TU was developed in 2002 and is used at more than 60 sites in France. 42 However, to the best of our knowledge, no previous attempt has been made to clean and integrate clinical data from the past 10 years. The aim of this study was to integrate clinical data with administrative data, as they were separated using the TU software. Administrative data included all basic patient details (i.e. TU ID, name, address, admission times, and chief complaint). However, clinical data are more complex and comprise all the given care, diagnostics, medications, chief complaints, and measurements taken during admission. The data used in this study were obtained from the pediatric ED. Figure 1 illustrates these variables and their occurrences. In accordance with the laws which govern “non-interventional clinical research” in France (namely articles L.1121-1 and R.1121-2 of the public health code), informed written consent or ethics committee authorization was not necessary for this no-effect observational study collecting anonymized data on patient management. Since patient data were collected in our hospital using different software packages, the respective copyright holders authorize the use of the names of these software packages for our study.
Figure 1.
Variable incidence rate and processing success rate.
Main goal of this study was to unify heterogeneous large-scale clinical data and integrate the raw data to produce standardized secondary data, which could later be used to improve the existing pediatric triage tool to allow the prediction of resource utilization. This goal gave also the possibility to record the challenges which can occur when integrating and transforming medical data.
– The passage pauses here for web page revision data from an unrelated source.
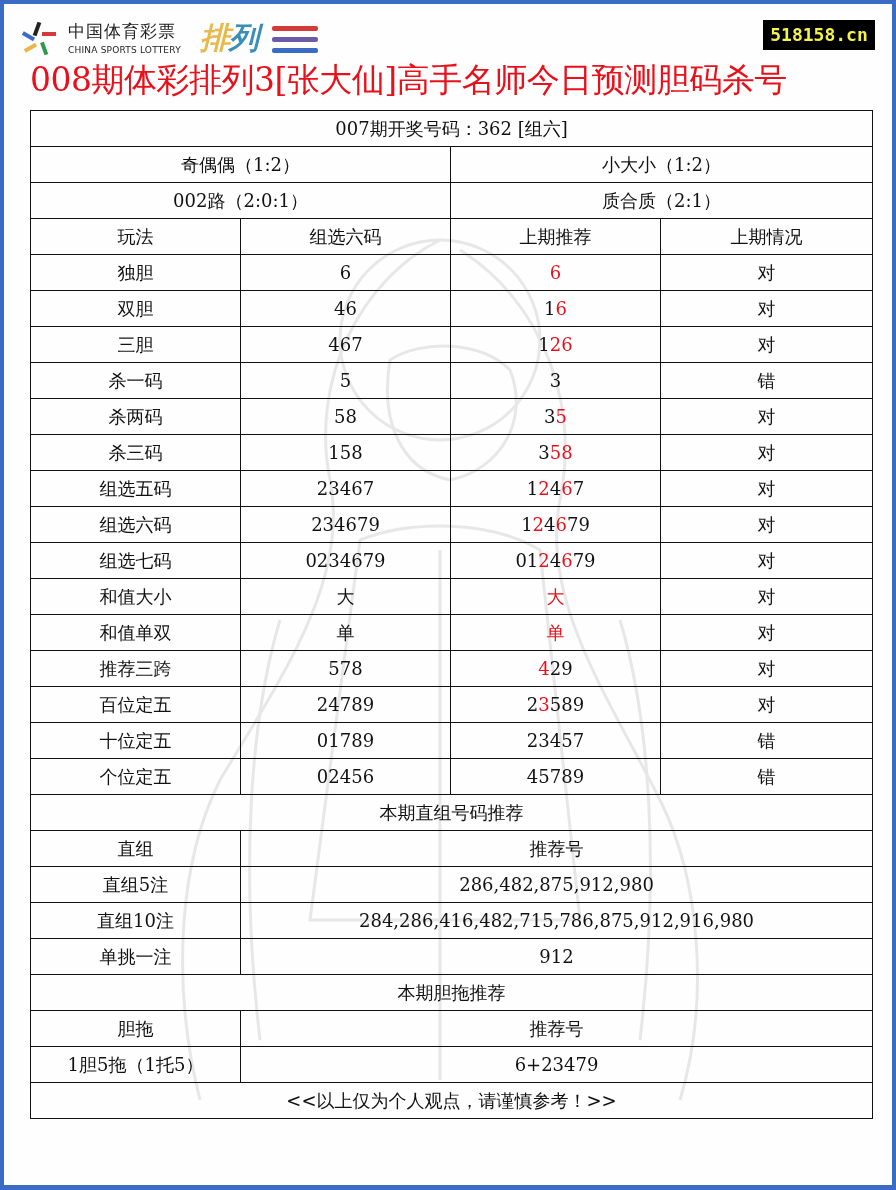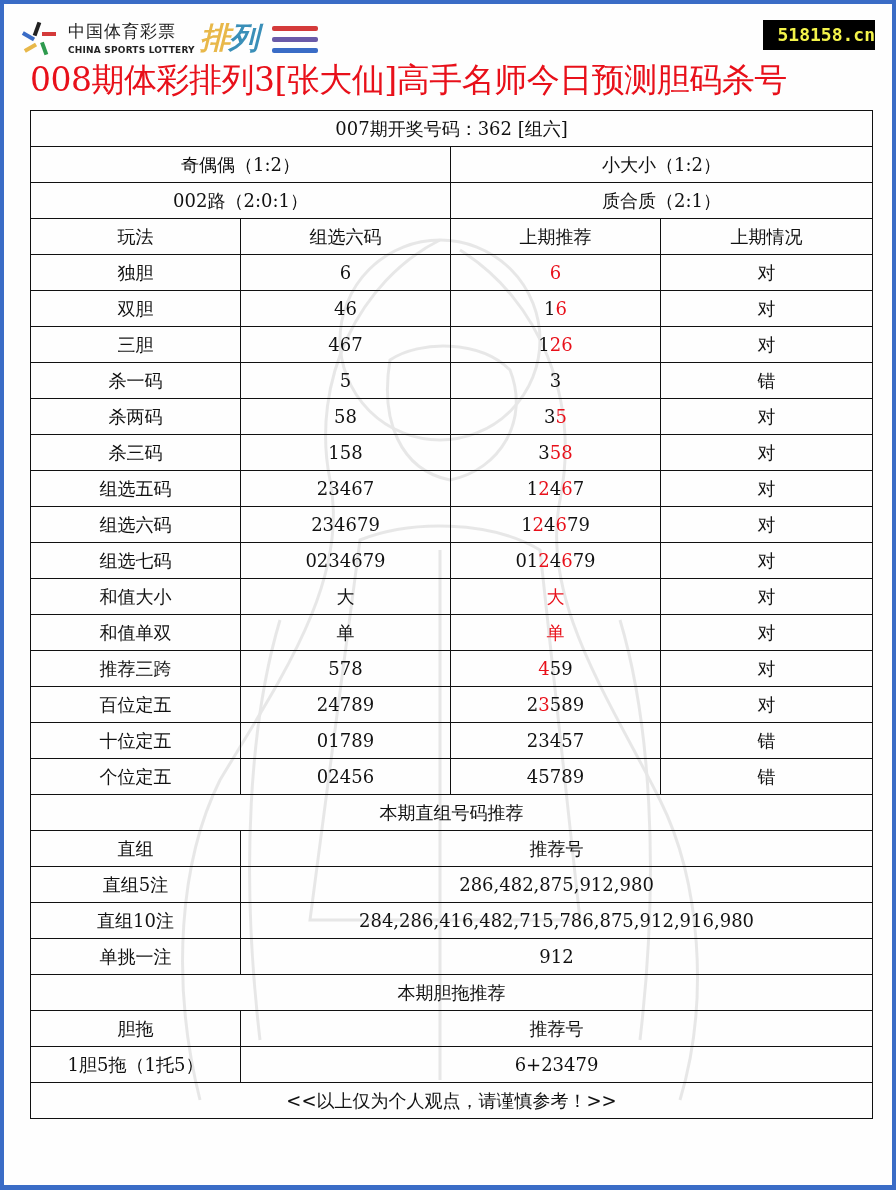"518158.cn" .site-badge { text-align: right -> center }
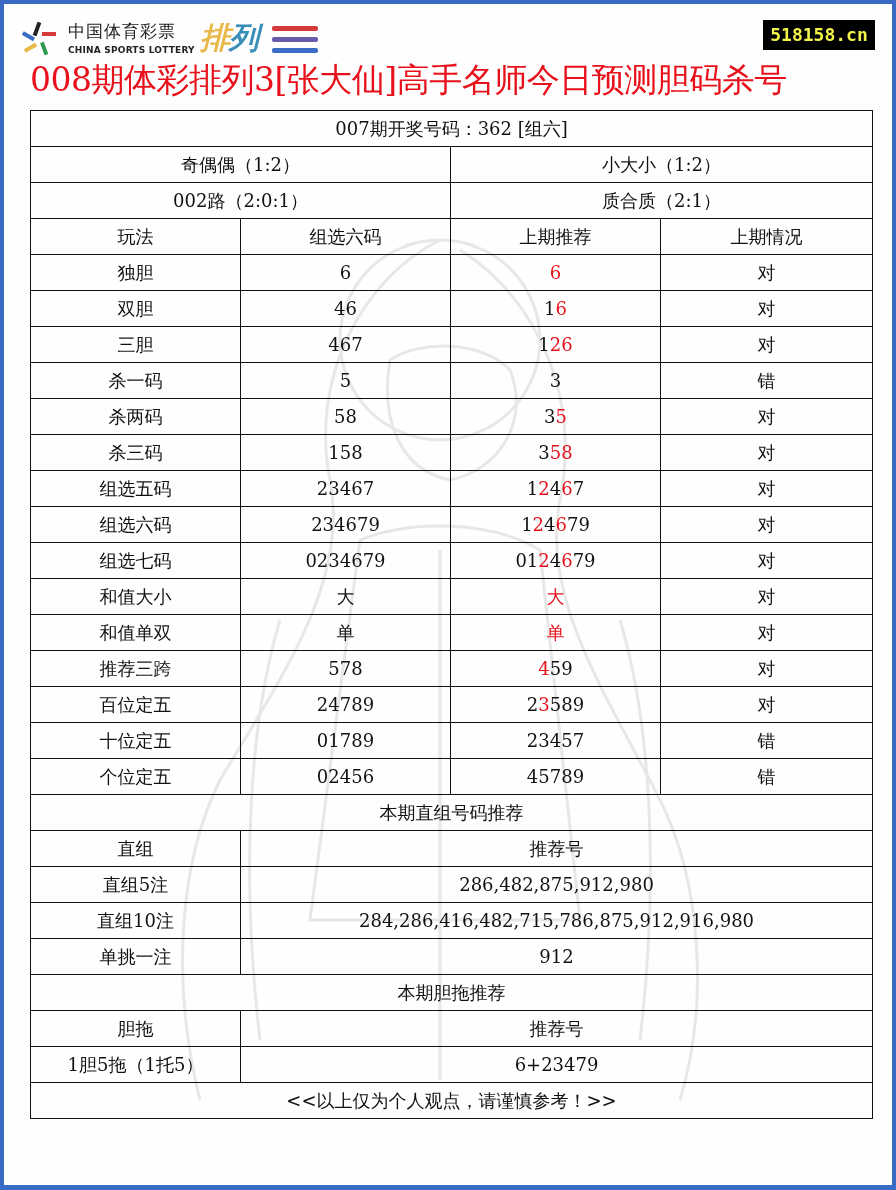"CHINA SPORTS LOTTERY" .logo-en { font-weight: bold -> normal }
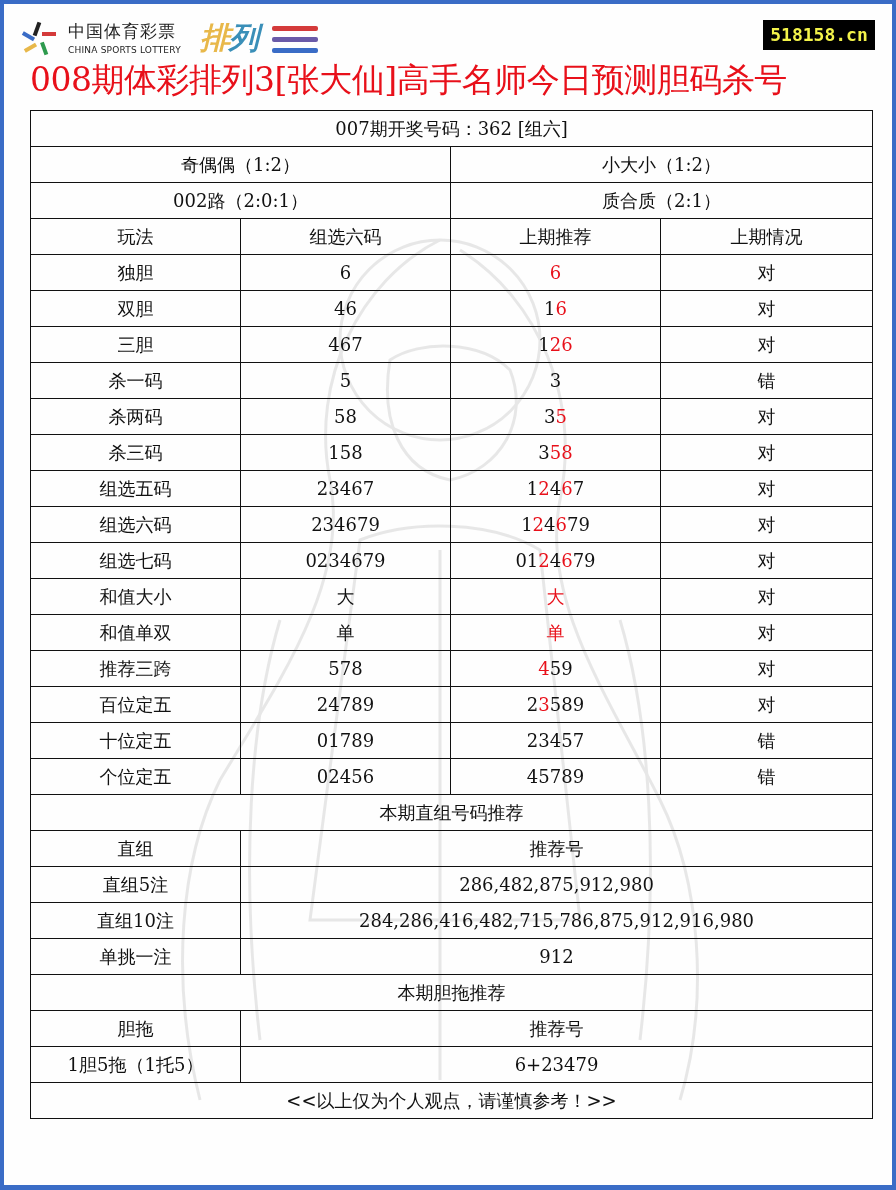"59" span { text: 59 -> 29 }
At this stage, we refer to these data as large-scale data (as opposed to Big Data) because the data come from a single hospital site and are structurally simple.7,37 However, the data share other features with Big Data, such as veracity (uncertainty) and variety.8,21
In this work, we aimed to create an open-source software solution that automatically integrates (i.e. reads, cleans, and processes) multiple data streams into a single database that enables efficient secondary use of data and open-science research, e.g. applications of deep learning. 31 Instead of relying on a service provider, the database was created using PostgreSQL and data processing was performed using Python.
Contribution
We created a research database with nearly all the variables available in the EHR and established a framework for the automation of clinical data integration. To the best of our knowledge, this is the first study to collect and integrate 10 years of pediatric clinical data from a hospital in France. We also already integrated several other data streams, like imaging, and made the data machine readable to be used with machine learning and later for example with large language model (LLM). While we have more and more health-care data available for research, pediatric data is still scarce and our study can help to close this gap. During the study, we also found out that we can contribute to help to overcome the existing issues on clinical data integration and usage for secondary purposes. The point of view of the study is on the software design which usually is overlooked when it comes to data integration.
Methods
In this section, we describe how the heterogeneous, large-scale, and longitudinal data collection process (summarized in Table 1) and challenges were resolved and unified with contemporary standards (Proprietary, legacy health-care systems and machine-unreadable clinical data Section) to establish a database suitable for open-science research in pediatrics (Software design and future work Section).
Table 1.
Types of data collected.
| Data type | Description | Data source |
|---|---|---|
| Structured administrative patient data | Main patient data that consists patient details along with admission details like timestamps when seen by a triage nurse or a doctor. Also chief complaint is included in this data. | Terminal Urgences |
| Non-structured clinical data | Clinical data that consists all the measurements along with any given medication, care and diagnostics. | Terminal Urgences |
| Structured imaging data | Binary data for each possible imaging option. | VHM |
Terminal Urgence: software used in our Pediatric Emergency Department for electronic medical records. VHM, visionHM®: software used in our Pediatric Emergency Department for imaging.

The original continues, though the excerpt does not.